A pair of Israeli designers has turned alleyway graffiti into fine furniture with the help of some unwitting street artists in their south Tel Aviv neighborhood. It’s ersatz “WickiFurniture” made up anonymous contributions by anyone acting on an urge to create.
Ariel Zuckerman and Eran Shimshovitz screwed large wooden panels onto exterior walls near their workshop, choosing specific sites popular with Tel Aviv street artists. Then they waited, checking progress early every morning. At first, the boards were ignored, but the artists soon succumbed. Zuckerman told Slate that they wanted to achieve a spontaneous result, and so left no instructions for the artists nor did they publicize the project in advance.
Timid pencil sketches were followed by dabs of paint and the artwork evolved. Days passed, and when the design duo were satisfied with a piece, they unscrewed it and returned to their workshop.

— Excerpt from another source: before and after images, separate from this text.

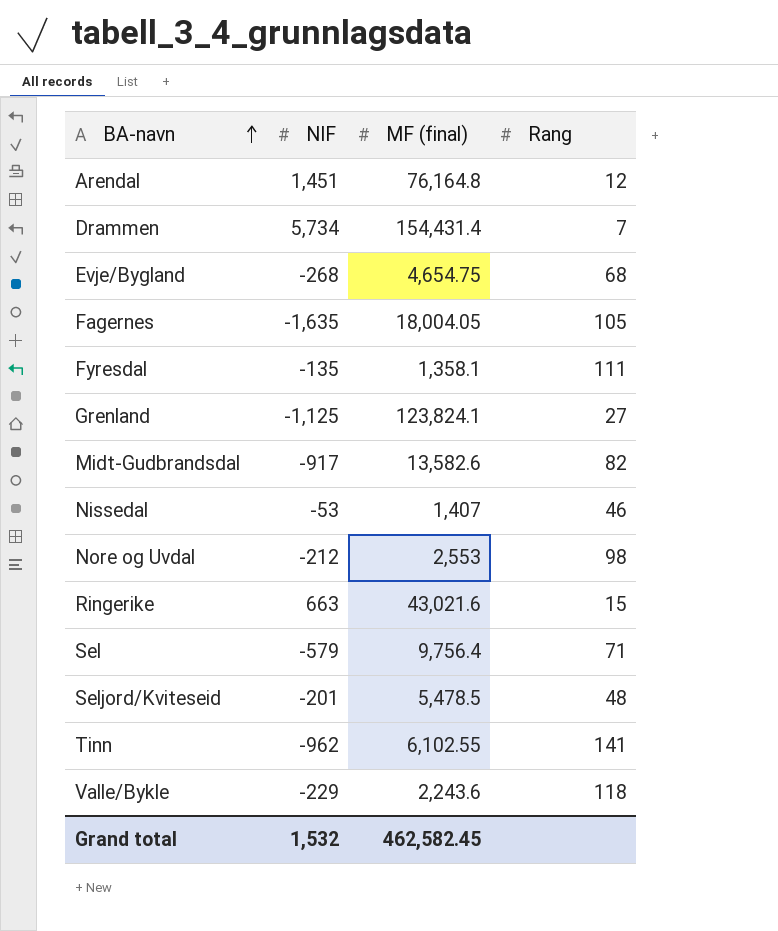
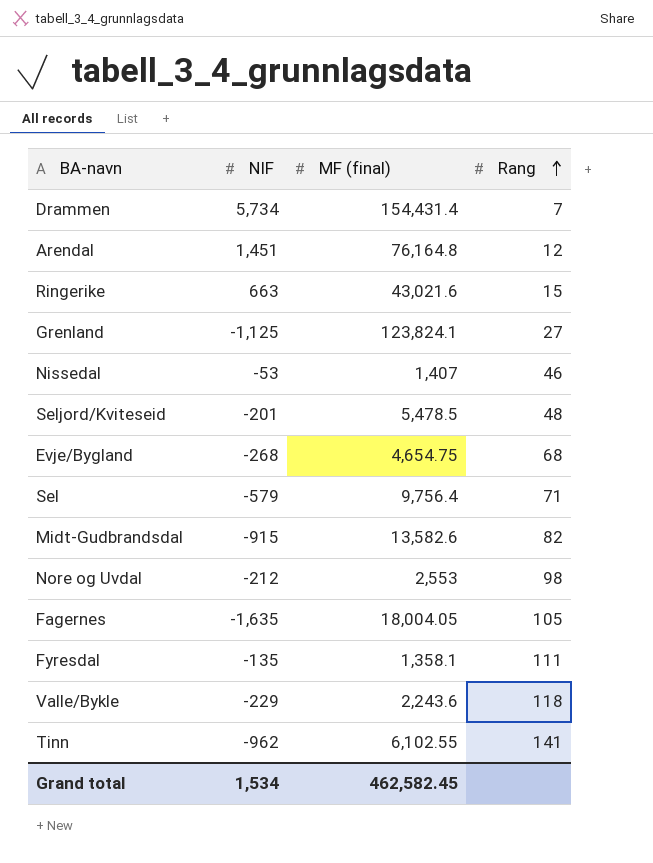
row order: BA-navn ascending -> Rang ascending
Midt-Gudbrandsdal | NIF: -917 -> -915
Grand total | NIF: 1,532 -> 1,534

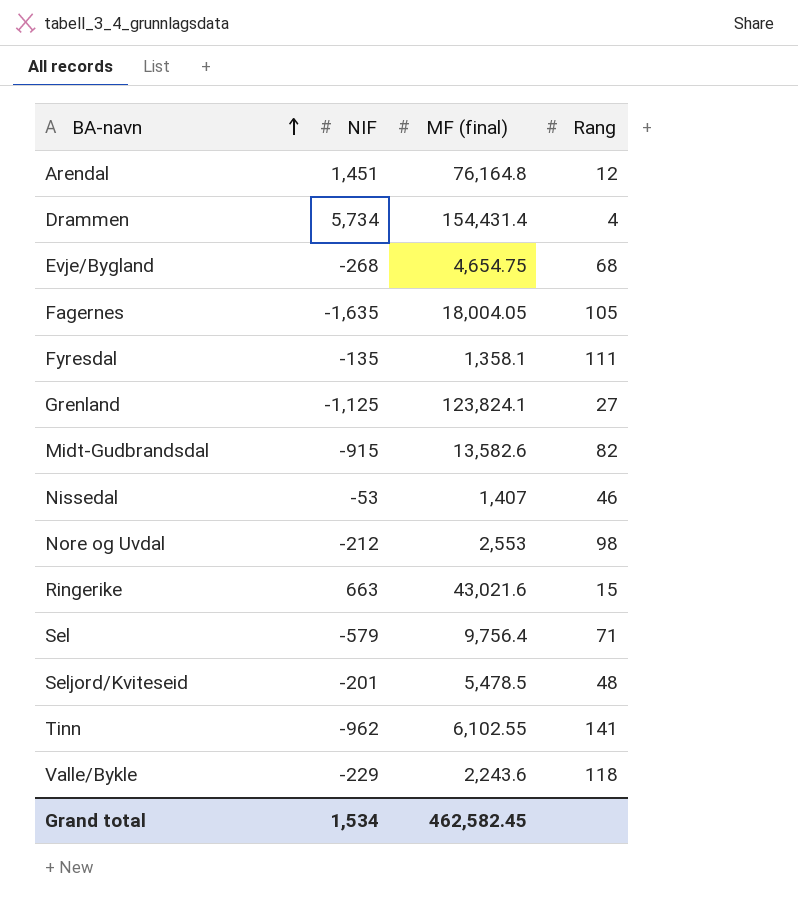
row order: Rang ascending -> BA-navn ascending
Drammen | Rang: 7 -> 4

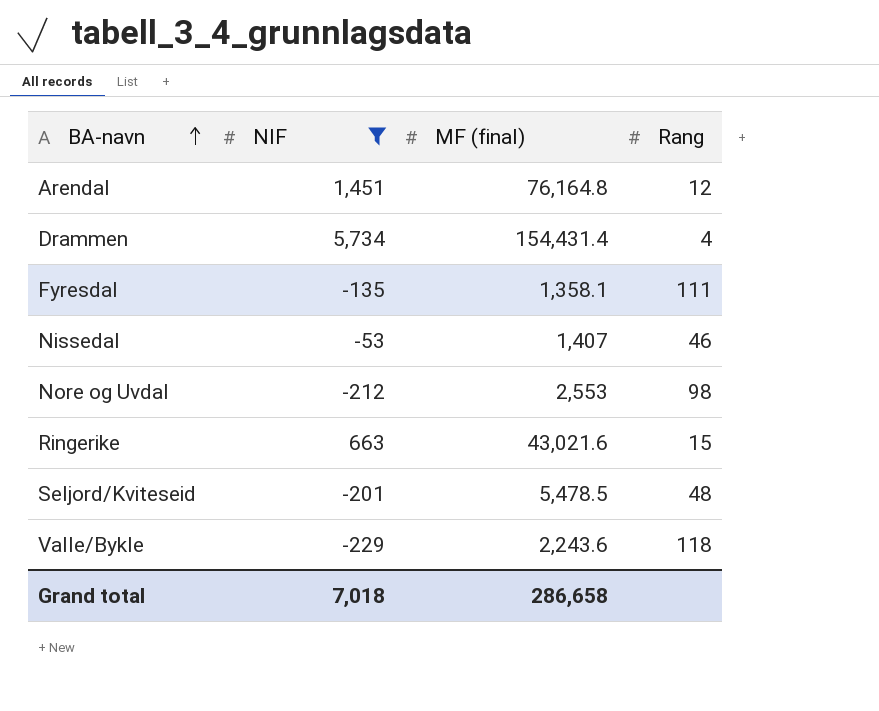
filter: none -> NIF >= -229
Grand total | NIF: 1,534 -> 7,018
Grand total | MF (final): 462,582.45 -> 286,658

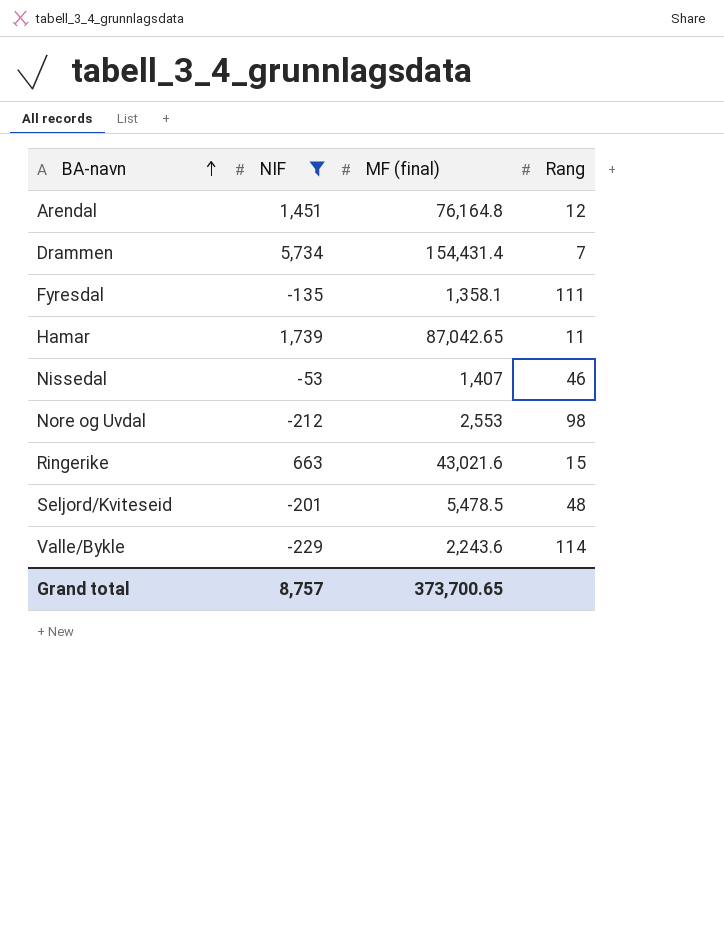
Drammen | Rang: 4 -> 7
row Hamar: none -> 1,739 | 87,042.65 | 11
Valle/Bykle | Rang: 118 -> 114
Grand total | NIF: 7,018 -> 8,757
Grand total | MF (final): 286,658 -> 373,700.65

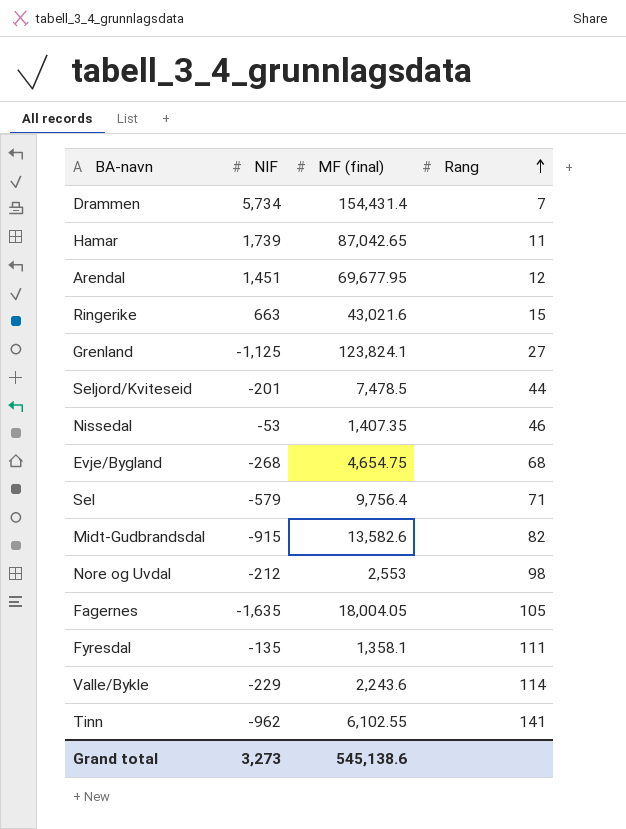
filter: NIF >= -229 -> none
row order: BA-navn ascending -> Rang ascending
Arendal | MF (final): 76,164.8 -> 69,677.95
Seljord/Kviteseid | MF (final): 5,478.5 -> 7,478.5
Seljord/Kviteseid | Rang: 48 -> 44
Nissedal | MF (final): 1,407 -> 1,407.35
Grand total | NIF: 8,757 -> 3,273
Grand total | MF (final): 373,700.65 -> 545,138.6

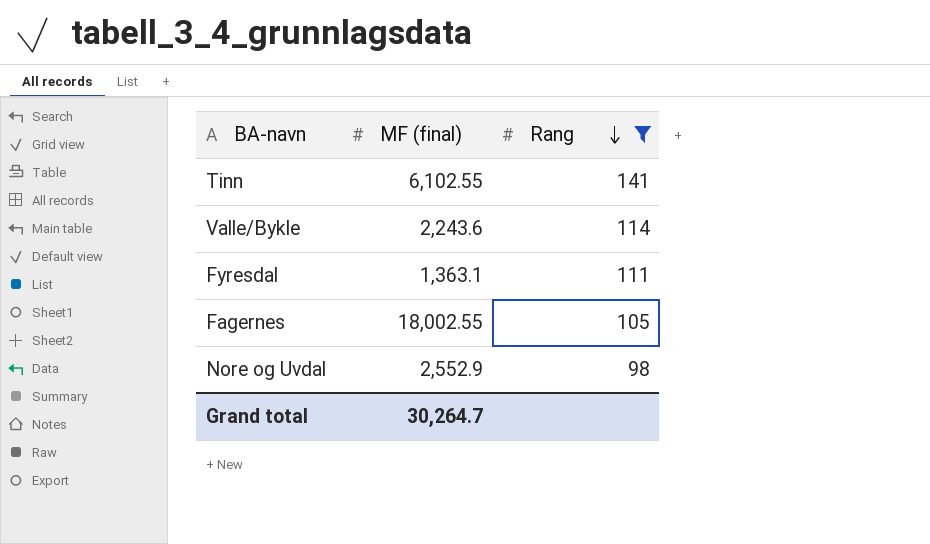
filter: none -> Rang >= 98
row order: Rang ascending -> Rang descending
column NIF | position: 2 -> none
Fyresdal | MF (final): 1,358.1 -> 1,363.1
Fagernes | MF (final): 18,004.05 -> 18,002.55
Nore og Uvdal | MF (final): 2,553 -> 2,552.9
Grand total | MF (final): 545,138.6 -> 30,264.7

They milled the panels into smaller components, fashioning them into a series of simply-shaped furniture. Their first piece was the “Zerifin 35” console (see lead image), named after the street where the graffiti art was made. The vibrantly colored series is called “Street Capture” and it includes a console, coffee table, and end tables.

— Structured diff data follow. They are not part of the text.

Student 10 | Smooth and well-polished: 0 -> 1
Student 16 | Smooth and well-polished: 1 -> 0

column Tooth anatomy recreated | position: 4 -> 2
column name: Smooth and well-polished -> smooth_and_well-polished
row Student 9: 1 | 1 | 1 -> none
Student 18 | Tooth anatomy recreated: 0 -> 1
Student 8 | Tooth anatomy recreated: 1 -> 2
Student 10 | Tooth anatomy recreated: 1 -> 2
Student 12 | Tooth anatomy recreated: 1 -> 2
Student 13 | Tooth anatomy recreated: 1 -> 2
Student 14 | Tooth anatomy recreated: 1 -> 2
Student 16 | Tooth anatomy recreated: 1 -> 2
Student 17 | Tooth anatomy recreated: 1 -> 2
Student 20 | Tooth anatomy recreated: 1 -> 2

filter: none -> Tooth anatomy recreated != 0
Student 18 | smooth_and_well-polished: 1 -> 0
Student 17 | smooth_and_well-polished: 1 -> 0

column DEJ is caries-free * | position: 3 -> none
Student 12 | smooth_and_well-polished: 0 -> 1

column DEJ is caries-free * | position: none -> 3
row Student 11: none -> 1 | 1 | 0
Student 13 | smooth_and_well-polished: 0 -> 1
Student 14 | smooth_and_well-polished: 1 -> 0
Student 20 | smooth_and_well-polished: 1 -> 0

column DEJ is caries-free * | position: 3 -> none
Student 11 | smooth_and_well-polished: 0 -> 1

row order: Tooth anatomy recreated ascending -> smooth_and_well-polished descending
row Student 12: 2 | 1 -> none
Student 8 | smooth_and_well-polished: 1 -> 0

The designers view the project as a way to preserve the “spirit of a disaffected area of disappearing wood workshops“. The neighborhood is returning to life as young craftsmen set up new businesses in abandoned storefronts; after dark, the area turns from work to play with organically arranged music and art events.
In instances where the graffiti artists signed their work, Zuckerman contacted them to ask permission to sell the resulting furniture; the artists get 15 percent of profits. He said that since word has gotten out, the graffiti experiment is now “more of a collaboration”, with plans to produce a series of limited-edition tables featuring different paintings.
The project can be viewed as a brilliant exploitation of the commons; converting public walls into a factory (with a highly organic workforce) that creates sell-able art for re-use as functional furniture. Collaboration is key to its success. See the process in play in the video below:
What do the artists think about seeing their paintings deconstructed? “The artists usually love it because the result is surprising and new to them,” Zuckerman said, adding that the furniture brought a new dimension to their two-dimensional paintings.